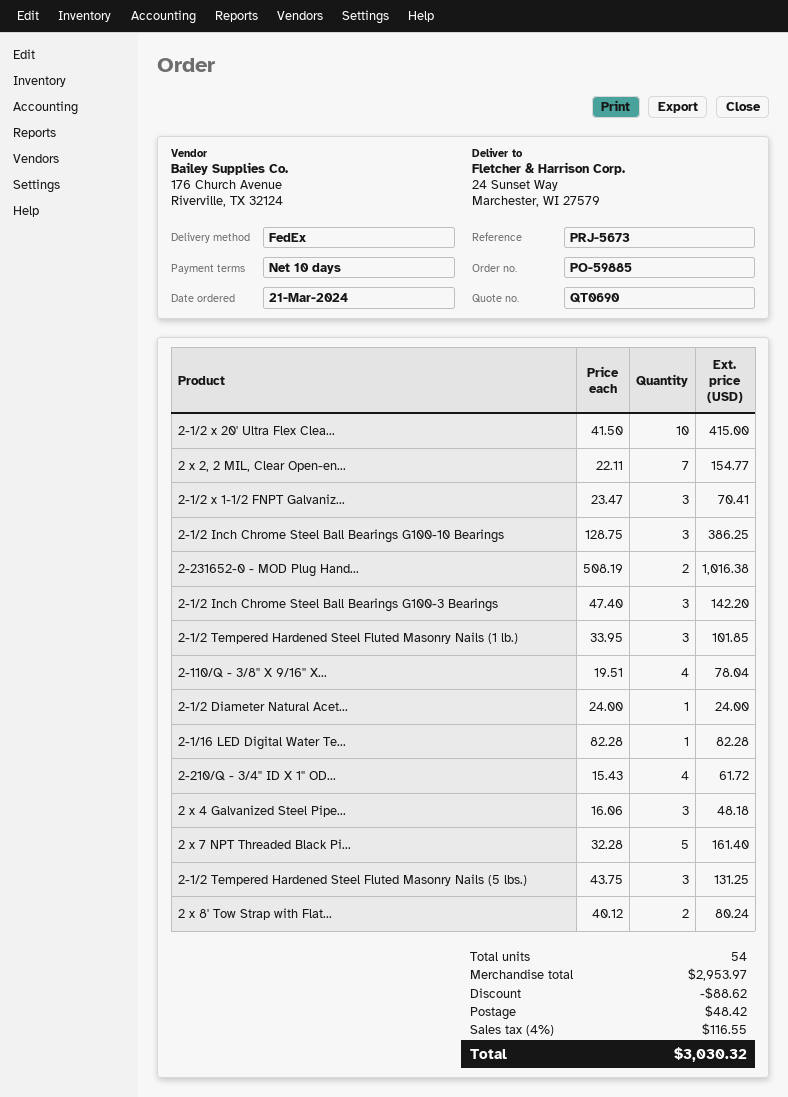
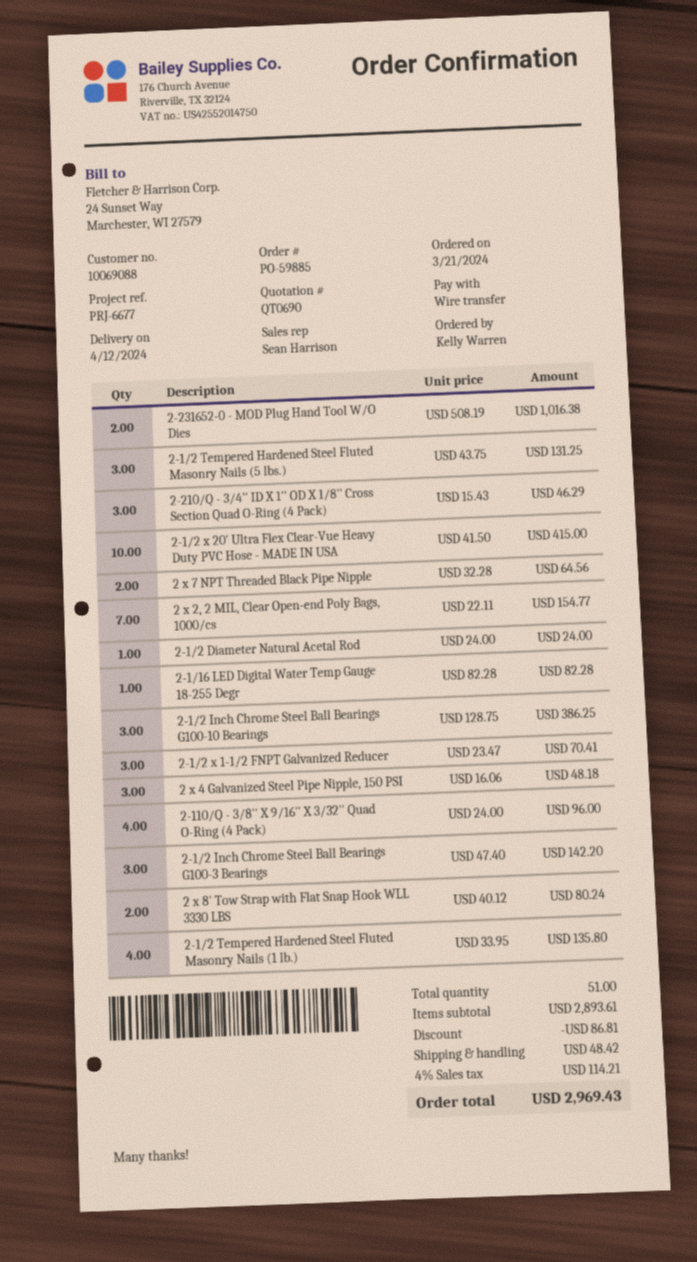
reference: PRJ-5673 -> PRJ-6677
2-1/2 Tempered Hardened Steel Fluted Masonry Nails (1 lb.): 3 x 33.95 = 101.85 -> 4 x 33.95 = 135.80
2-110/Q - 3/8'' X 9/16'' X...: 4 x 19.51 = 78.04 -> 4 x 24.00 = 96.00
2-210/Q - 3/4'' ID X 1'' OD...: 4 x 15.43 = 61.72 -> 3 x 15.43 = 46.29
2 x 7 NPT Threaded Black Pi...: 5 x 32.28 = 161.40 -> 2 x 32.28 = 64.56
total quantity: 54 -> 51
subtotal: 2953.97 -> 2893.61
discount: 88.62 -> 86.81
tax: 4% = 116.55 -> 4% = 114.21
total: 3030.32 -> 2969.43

* * *

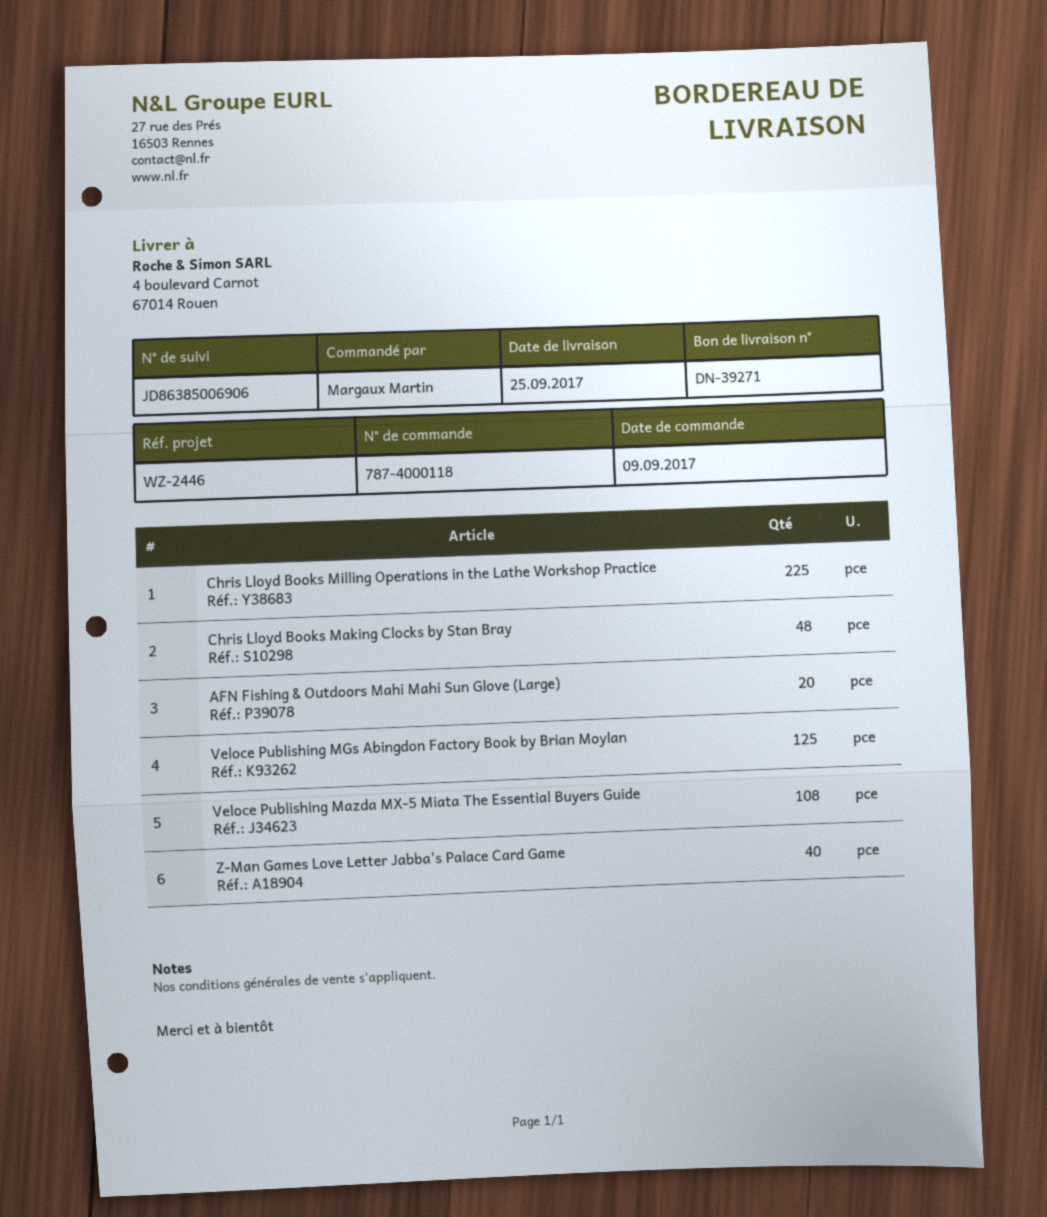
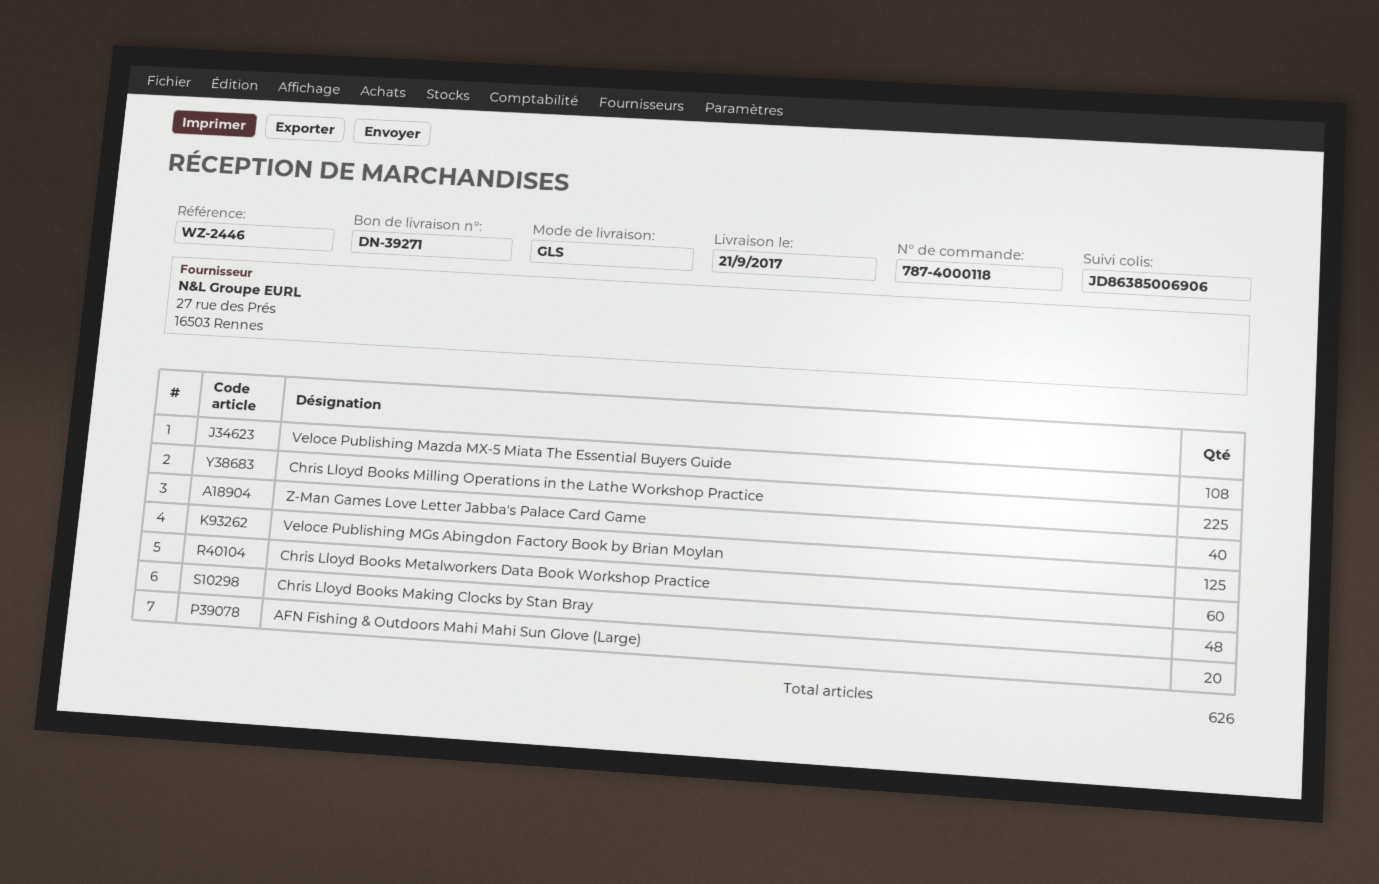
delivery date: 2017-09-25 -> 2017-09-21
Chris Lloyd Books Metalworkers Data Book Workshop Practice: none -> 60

▸ To do
Take the lines above from the one containing "reference: PRJ-5673 -> PRJ-6677" down to the one containing "total: 3030.32 -> 2969.43", and transcribe them exactly, both ends included.

▸ Solved exercise
reference: PRJ-5673 -> PRJ-6677
2-1/2 Tempered Hardened Steel Fluted Masonry Nails (1 lb.): 3 x 33.95 = 101.85 -> 4 x 33.95 = 135.80
2-110/Q - 3/8'' X 9/16'' X...: 4 x 19.51 = 78.04 -> 4 x 24.00 = 96.00
2-210/Q - 3/4'' ID X 1'' OD...: 4 x 15.43 = 61.72 -> 3 x 15.43 = 46.29
2 x 7 NPT Threaded Black Pi...: 5 x 32.28 = 161.40 -> 2 x 32.28 = 64.56
total quantity: 54 -> 51
subtotal: 2953.97 -> 2893.61
discount: 88.62 -> 86.81
tax: 4% = 116.55 -> 4% = 114.21
total: 3030.32 -> 2969.43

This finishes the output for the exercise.